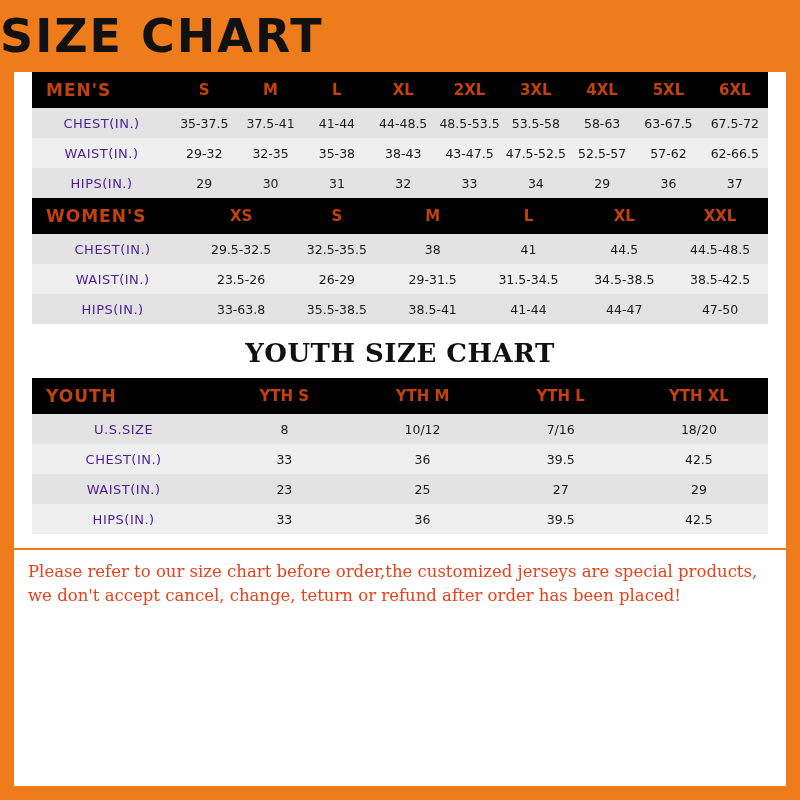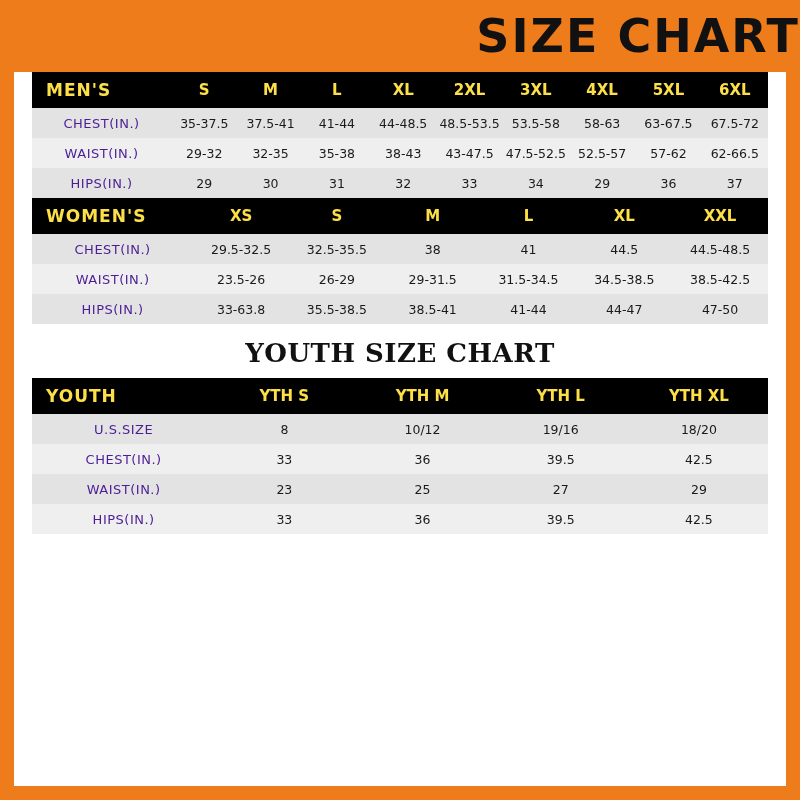--- a/index.html
+++ b/index.html
@@ -28,7 +28,7 @@
     margin: 0 -14px;
     display: flex;
     align-items: center;
-    justify-content: flex-end;
+    justify-content: flex-start;
   }
   .header-title {
     font-family: "DejaVu Sans", sans-serif;

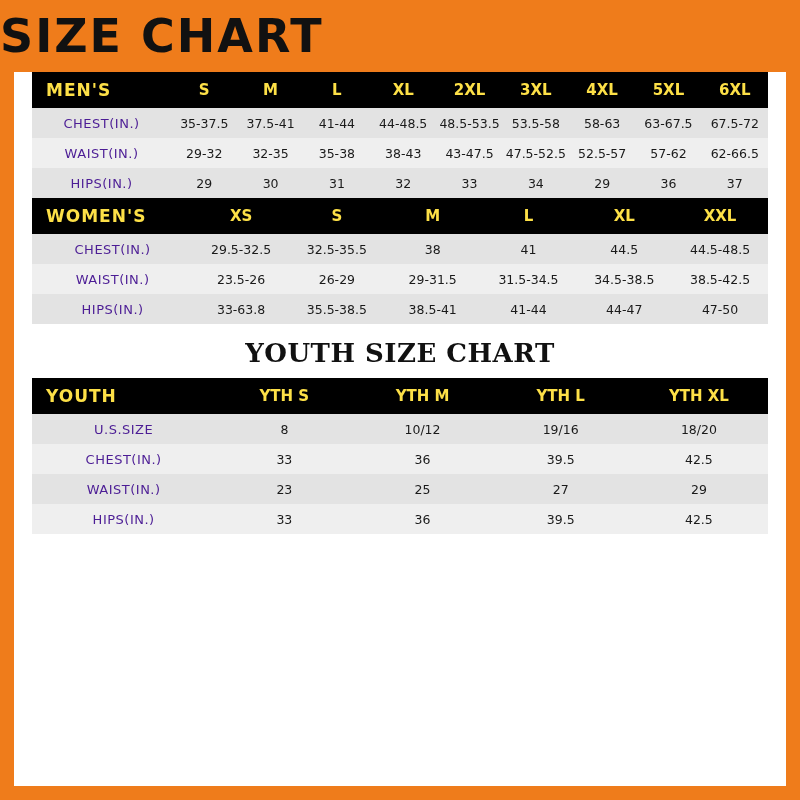--- a/index.html
+++ b/index.html
@@ -66,7 +66,7 @@
   }
   table.size thead th {
     background: #000000;
-    color: #fde047;
+    color: #c2410c;
     font-weight: bold;
     height: 36px;
     font-size: 15px;

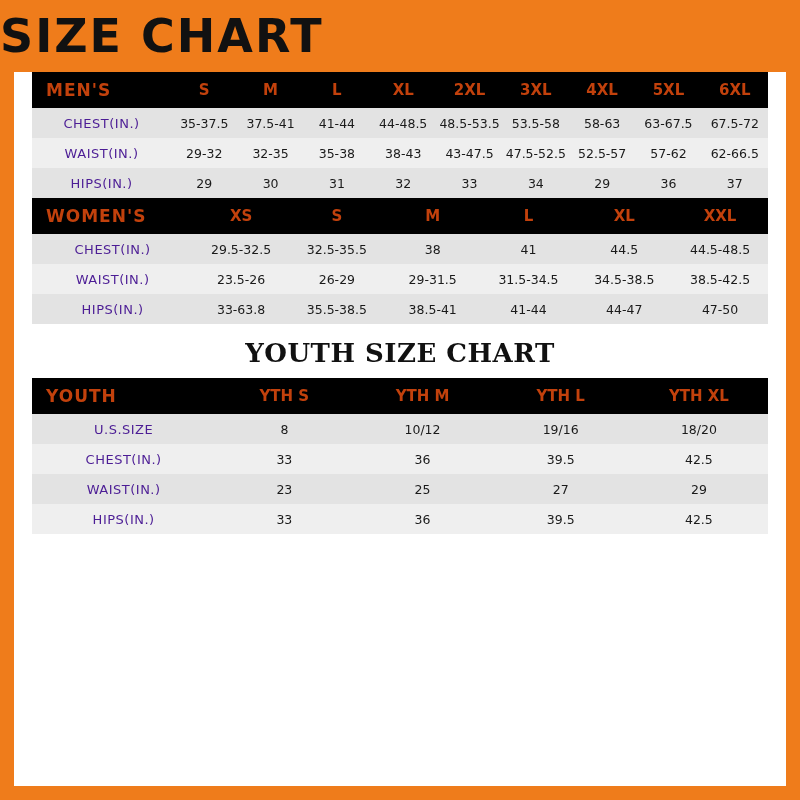--- a/index.html
+++ b/index.html
@@ -241,7 +241,7 @@
           <td class="rowlabel">U.S.SIZE</td>
           <td>8</td>
           <td>10/12</td>
-          <td>19/16</td>
+          <td>7/16</td>
           <td>18/20</td>
         </tr>
         <tr class="lighter">

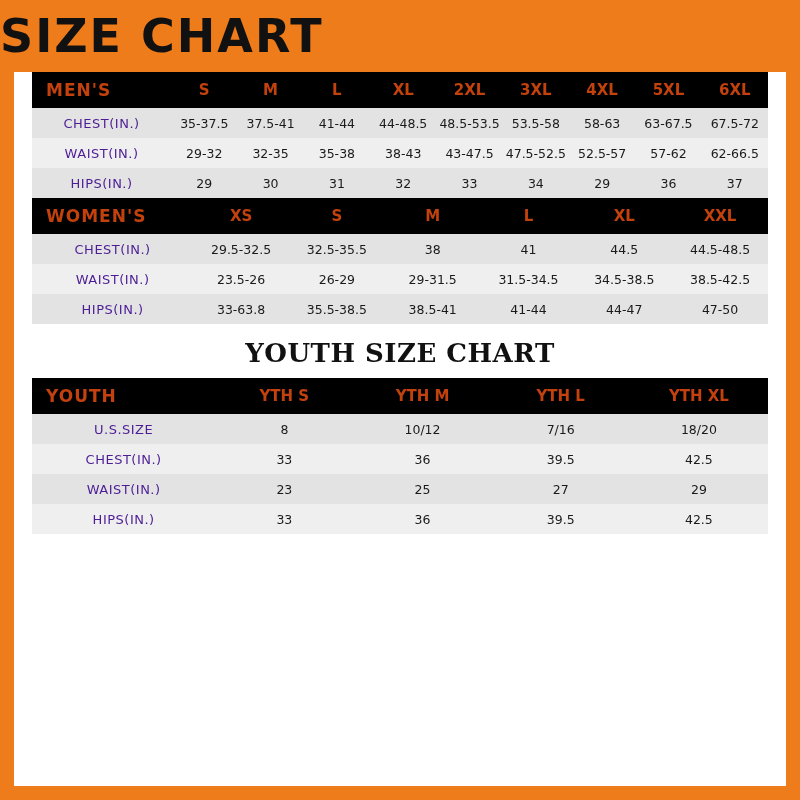--- a/index.html
+++ b/index.html
@@ -269,6 +269,10 @@
     </table>
   </div>
 
+  <div class="footer-note">
+    <span class="footer-line">Please refer to our size chart before order,the customized jerseys are special products,</span>
+    <span class="footer-line">we don't accept cancel, change, teturn or refund after order has been placed!</span>
+  </div>
 
   <div class="footer-bottom"></div>
 </div>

§ §

◆ What is needed
Only a number is wanted. How many lines of the entries above carry "font"?

◆ Exercise solution
3